[GIVEN DATA]

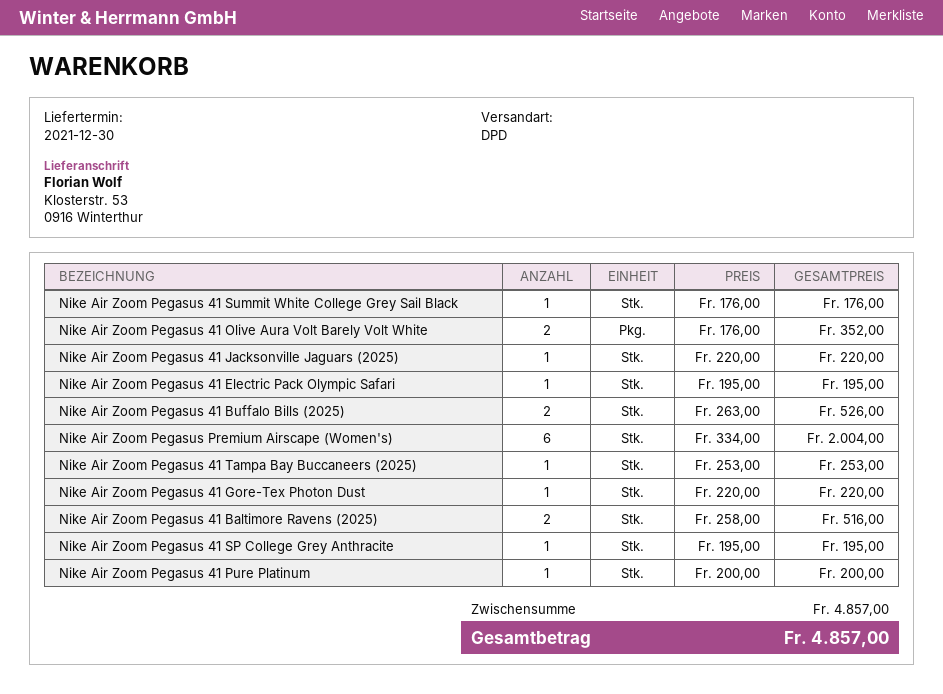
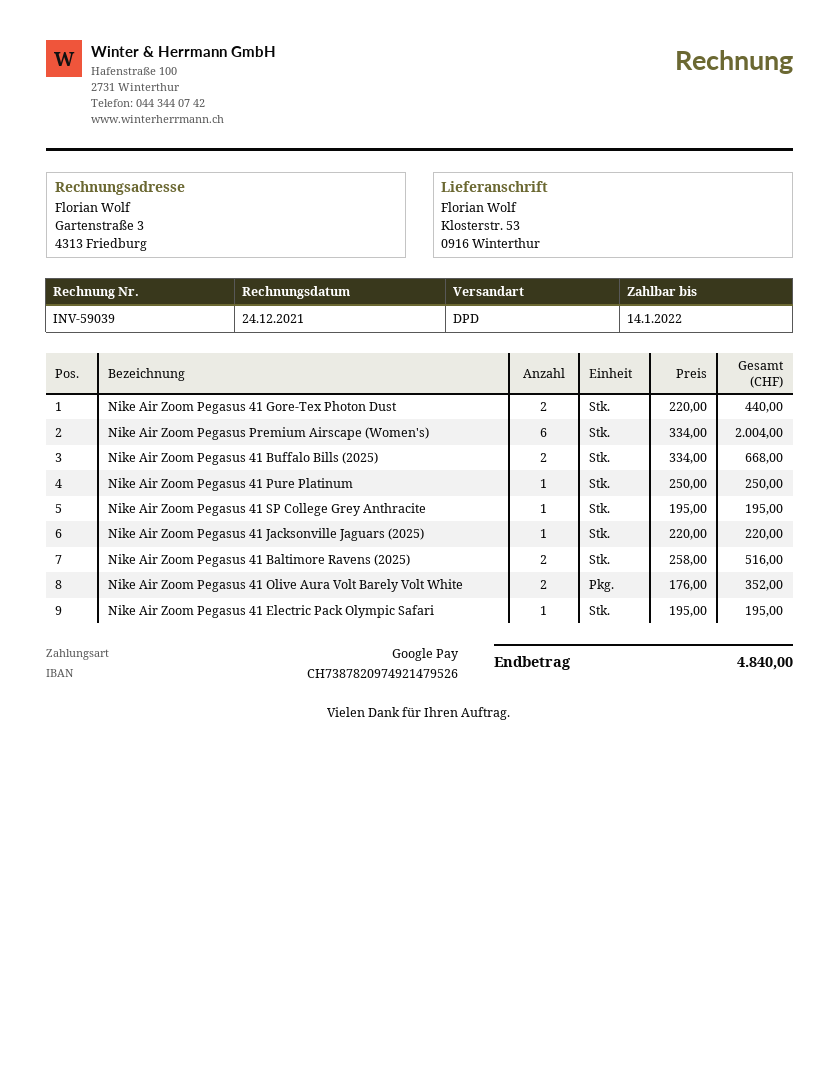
Nike Air Zoom Pegasus 41 Summit White College Grey Sail Black: 1 x 176.00 = 176.00 -> none
Nike Air Zoom Pegasus 41 Buffalo Bills (2025): 2 x 263.00 = 526.00 -> 2 x 334.00 = 668.00
Nike Air Zoom Pegasus 41 Tampa Bay Buccaneers (2025): 1 x 253.00 = 253.00 -> none
Nike Air Zoom Pegasus 41 Gore-Tex Photon Dust: 1 x 220.00 = 220.00 -> 2 x 220.00 = 440.00
Nike Air Zoom Pegasus 41 Pure Platinum: 1 x 200.00 = 200.00 -> 1 x 250.00 = 250.00
total: 4857.00 -> 4840.00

[/GIVEN DATA]

**EXERCISE DETAILS**
Where in the records above does the word "Pegasus" appear? Copy each line that holds it.

**RESULT BELOW**
Nike Air Zoom Pegasus 41 Summit White College Grey Sail Black: 1 x 176.00 = 176.00 -> none
Nike Air Zoom Pegasus 41 Buffalo Bills (2025): 2 x 263.00 = 526.00 -> 2 x 334.00 = 668.00
Nike Air Zoom Pegasus 41 Tampa Bay Buccaneers (2025): 1 x 253.00 = 253.00 -> none
Nike Air Zoom Pegasus 41 Gore-Tex Photon Dust: 1 x 220.00 = 220.00 -> 2 x 220.00 = 440.00
Nike Air Zoom Pegasus 41 Pure Platinum: 1 x 200.00 = 200.00 -> 1 x 250.00 = 250.00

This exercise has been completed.